©Deirdre Nansen McCloskey | COPYRIGHTED MATERIAL


Economical Humanism - Soundbite
Chatting with author Deirdre McCloskey

By Nick Gillespie, REASON editor-in-chief
Reason, May, 2001


Nick Gillespie

Deirdre McCloskey is best known as the author of a series of books--including Knowledge and Persuasion in Economics, If You're So Smart: The Narrative of Economic Expertise, and The Rhetoric of Economics (Rhetoric of the Human Sciences) -- that analyze the language economists use to explain their dismal science. Her approach allowed her to bridge a gap between economics and literary studies, and she found herself in the rare position of being a free-market enthusiast who was admired by many left-leaning English professors. Her new book, a collection of previously published essays (many from her long stint as a columnist for the Eastern Economic Journal), is How to Be Human, Though an Economist (University of Michigan). This latest volume is, as one representative reviewer put it, "by turns wise, generous, and deep--and always beautifully written."

McCloskey is a long-time REASON contributing editor; an excerpt from Crossing, her memoir of her gender change, appeared in the December 1999 issue and is available online at reason.com/9912/fe.dm.from.html. She taught for many years at the University of Chicago and the University of lowa, and is currently Distinguished Professor of the Liberal Arts and Sciences at the University of Illinois at Chicago. REASON Editor-in-Chief Nick Gillespie recently spoke with her by phone.

Q: Why is it so hard for economists to be human?

A: Since the days of Jeremy Bentham and David Ricardo, the central argument of economics has been that prudence--the idea that everything is about maximizing utility --is the preeminent virtue. It's certainly a virtue--it's what we try to teach our children. But the trouble is, as Adam Smith pointed out long ago, that prudence alone is not a complete account of human beings. So if we are going to be complete, we need to recognize other virtues, too. From left to right, so to speak, these include faith, love, justice, temperance, courage, and hope.

Q: You've written that too few economists appreciate literature, and too few lit professors appreciate economics. Why is that a problem?

A: The first is a problem because economists feel very comfortable thinking of humans as maximizing machines of a particularly simple sort, and that narrows their understanding. They ignore the social side of the economy, of how things like love and language affect people.
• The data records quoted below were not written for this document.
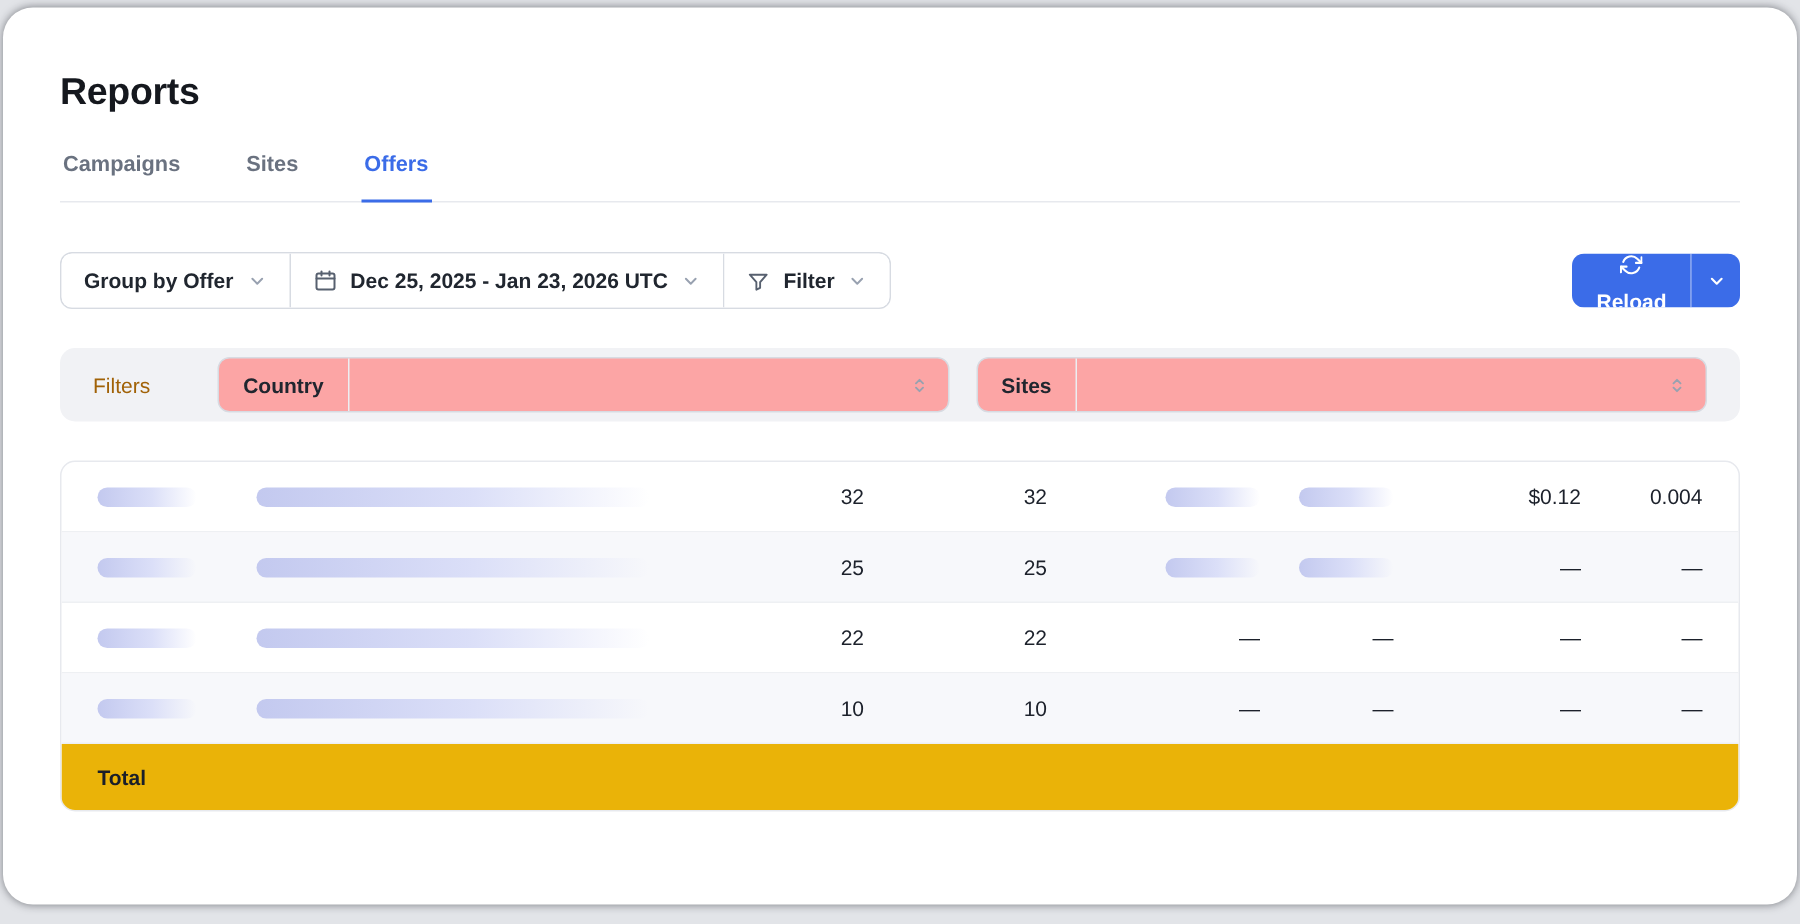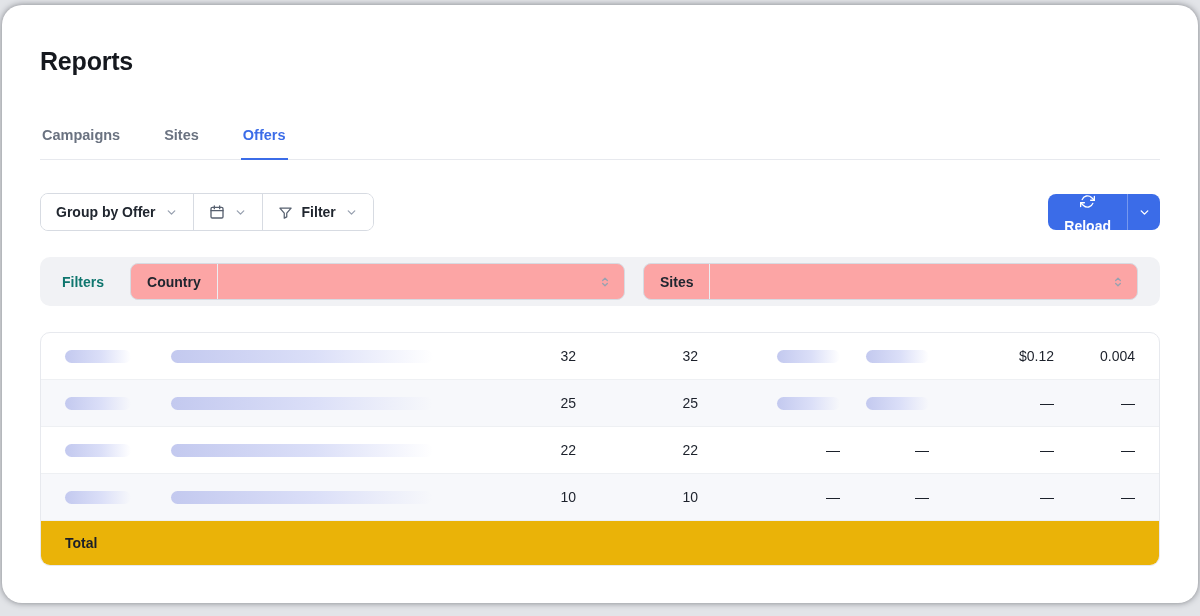--- a/index.html
+++ b/index.html
@@ -25,7 +25,7 @@
   .tabs { display: flex; gap: 40px; margin-top: 26px; border-bottom: 1px solid #e7e9ee; }
   .tab {
     padding: 0 2px 15px; font-size: 14.5px; font-weight: 600; color: #6a7280;
-    cursor: pointer; border-bottom: 2px solid transparent; margin-bottom: -1px; margin-top: 25px;
+    cursor: pointer; border-bottom: 2px solid transparent; margin-bottom: -1px;
   }
   .tab.active { color: #3b6ce8; border-bottom-color: #3b6ce8; }
   

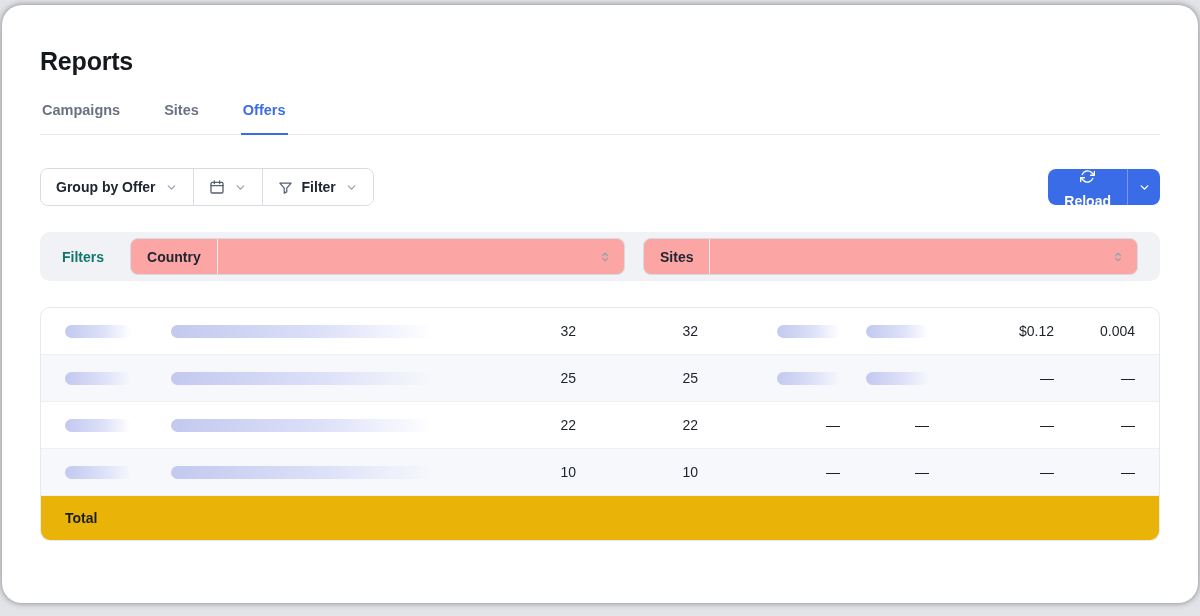--- a/index.html
+++ b/index.html
@@ -127,6 +127,7 @@
                 <line x1="16" y1="3" x2="16" y2="7"></line>
               </svg>
           </span>
+          <span>Dec 25, 2025 - Jan 23, 2026 UTC</span>
           <span>
             <svg viewBox="0 0 24 24" width="13" height="13" fill="none" stroke="#98a1b0" stroke-width="2.4" stroke-linecap="round" stroke-linejoin="round">
                 <polyline points="6 9 12 15 18 9"></polyline>

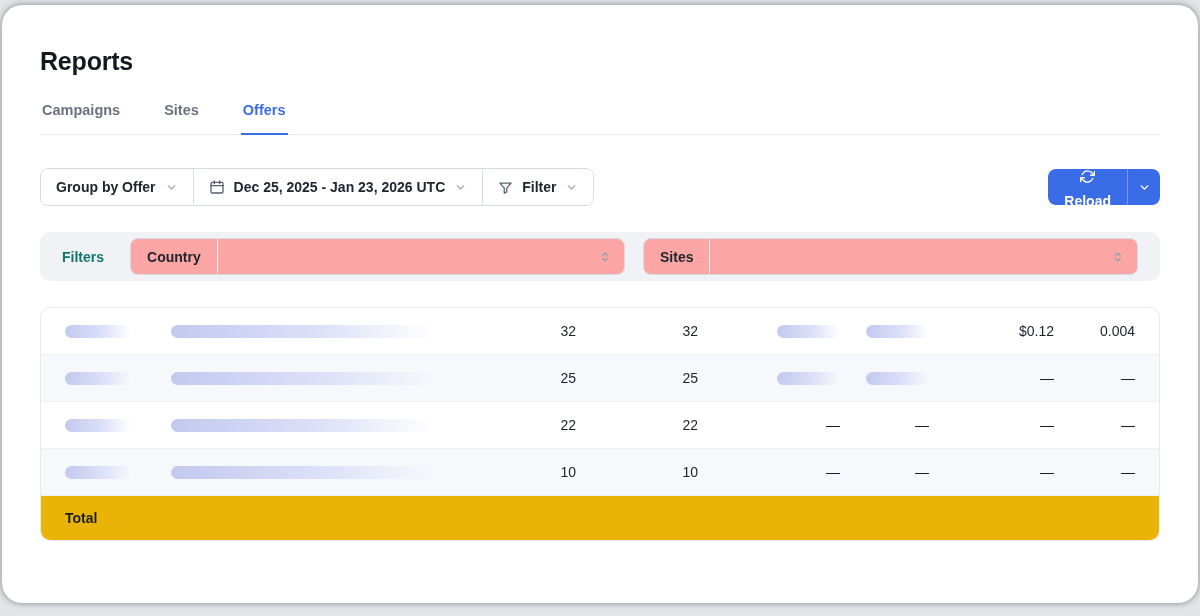--- a/index.html
+++ b/index.html
@@ -52,7 +52,7 @@
     margin-top: 26px; height: 49px; background: #f1f2f5; border-radius: 10px;
     display: flex; align-items: center; padding: 0 22px; gap: 18px;
   }
-  .filters-label { font-size: 14px; font-weight: 700; color: #0f766e; margin-right: 8px; }
+  .filters-label { font-size: 14px; font-weight: 400; color: #a16207; margin-right: 27px; }
   .select {
     flex: 1; display: flex; align-items: center; height: 37px; background: #fca5a5;
     border: 1px solid #d7dbe2; border-radius: 8px; cursor: pointer;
The second is a problem because the literary people, often coming out of a Marxist or socialist background, are terribly interested in the economy. But they don't know anything about it. They forget prudence.

Q: How to Be Human speaks not of immutable truths, but of "relatively absolute absolutes." What's an example?

A: We should believe in modern economic growth and the power of capitalism to make it happen. I recently spoke to my colleagues at UIC--to faculty from the college of liberal arts, the business school, and the medical college. My main point was to emphasize that, between 1820 and 1994, real income per head in the United States increased by a factor of 17. This really set the anticapitalists back on their heels.